§ Before-and-after change data

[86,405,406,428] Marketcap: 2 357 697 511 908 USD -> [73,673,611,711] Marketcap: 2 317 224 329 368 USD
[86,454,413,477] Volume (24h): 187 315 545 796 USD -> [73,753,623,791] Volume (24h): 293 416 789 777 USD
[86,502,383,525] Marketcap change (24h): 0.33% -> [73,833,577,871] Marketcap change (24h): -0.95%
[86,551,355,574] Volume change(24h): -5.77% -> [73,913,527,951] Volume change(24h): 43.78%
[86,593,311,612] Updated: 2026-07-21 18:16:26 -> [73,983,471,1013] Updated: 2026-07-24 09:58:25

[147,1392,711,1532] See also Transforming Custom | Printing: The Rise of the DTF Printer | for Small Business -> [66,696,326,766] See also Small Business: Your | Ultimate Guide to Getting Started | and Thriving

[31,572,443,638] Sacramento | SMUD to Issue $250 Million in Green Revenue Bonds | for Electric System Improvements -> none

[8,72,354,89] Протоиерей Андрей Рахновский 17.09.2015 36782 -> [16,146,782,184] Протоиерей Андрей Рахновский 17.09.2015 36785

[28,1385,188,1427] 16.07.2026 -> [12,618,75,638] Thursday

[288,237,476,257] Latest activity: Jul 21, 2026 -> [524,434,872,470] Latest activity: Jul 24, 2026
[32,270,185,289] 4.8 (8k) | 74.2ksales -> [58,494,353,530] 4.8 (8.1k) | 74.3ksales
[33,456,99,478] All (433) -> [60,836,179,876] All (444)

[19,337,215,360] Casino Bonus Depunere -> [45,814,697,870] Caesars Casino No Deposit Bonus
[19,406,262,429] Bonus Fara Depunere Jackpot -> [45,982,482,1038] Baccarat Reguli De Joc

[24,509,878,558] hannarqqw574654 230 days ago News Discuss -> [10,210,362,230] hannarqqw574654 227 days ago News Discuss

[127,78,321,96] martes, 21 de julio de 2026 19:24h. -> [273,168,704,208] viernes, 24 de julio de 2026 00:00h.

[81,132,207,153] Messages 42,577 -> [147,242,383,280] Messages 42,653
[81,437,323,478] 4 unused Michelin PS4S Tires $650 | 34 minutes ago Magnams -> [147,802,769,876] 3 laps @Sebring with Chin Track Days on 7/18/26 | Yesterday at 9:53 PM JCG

§ Action item
Your answer should be only the number of lines in the entries above that hold the string "Bonus".

§ Result for this task
2